Q206 Mr Donaldson: Before I leave the RAF, has the loss of Nimrod had any impact on this?

  Air Chief Marshal Sir Stephen Dalton: The availability of Nimrod would of course have helped, in some of the early stages, in securing the northern coastal waters of Afghanistan.[2] It could have been deployed there very quickly. It could be maintained there, because it is a long-range, long-endurance aeroplane, and it had the sensor suite that would have allowed us to have the perfect picture.

  Did it mean that we did not know what was going on? Did it mean that we did not have other assets or other nations with assets that we could combine with? No. But Nimrod would certainly have been—is—very important. We could have deployed it and it would have been very useful there.

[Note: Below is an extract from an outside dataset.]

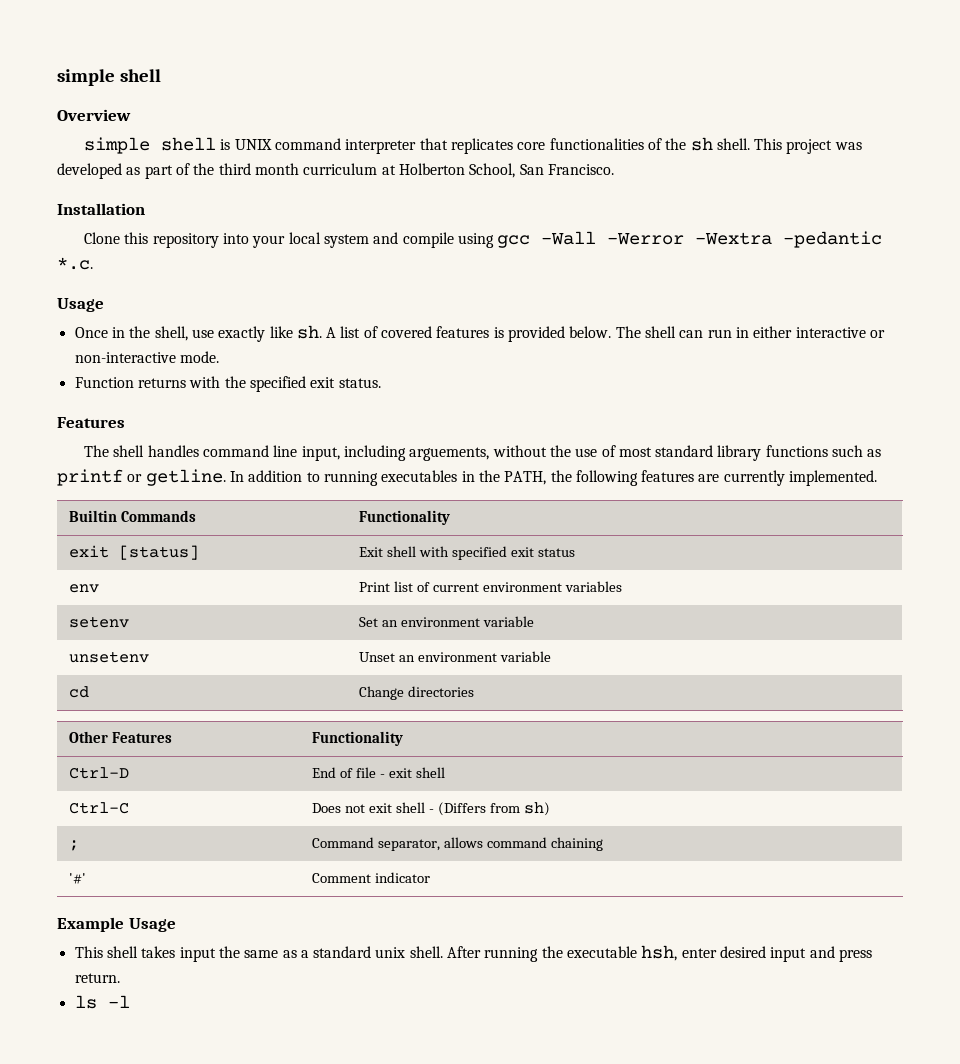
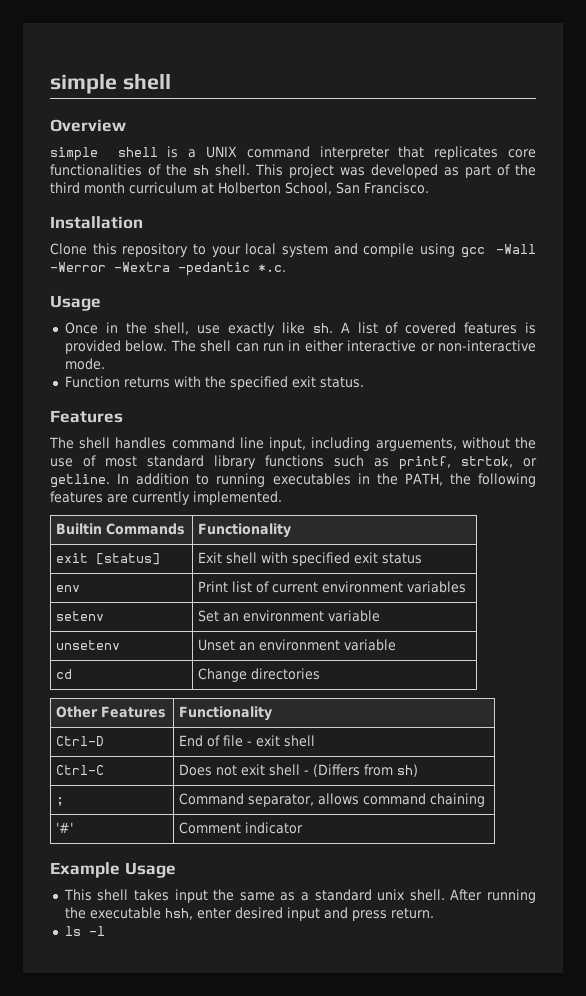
(231, 144) none -> [188,149,197,158] a
[222,233,249,244] into -> [192,244,206,255] to
[57,469,123,486] printf -> [399,456,513,470] printf, strtok,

  General Sir Peter Wall: I think the Army is in a situation it was in before the SDSR was rolling. As you said, we have that force level out there. Obviously, it is a tri-service force, and quite a large chunk of our neighbours are out there.

  We are not beyond the totality of what defence planning assumptions require us to be able to put in the field. We don't have as much capability available for contingency as we would have, were we not in Afghanistan with nearly 10,000 people. That is well understood. We aren't breaking harmony. For the most part, except in some pinch-point trades, as we call them, people are having two years between operational tours. That has certainly not always been the case in my service, albeit it has to be for operations of the intensity that Afghanistan sometimes requires.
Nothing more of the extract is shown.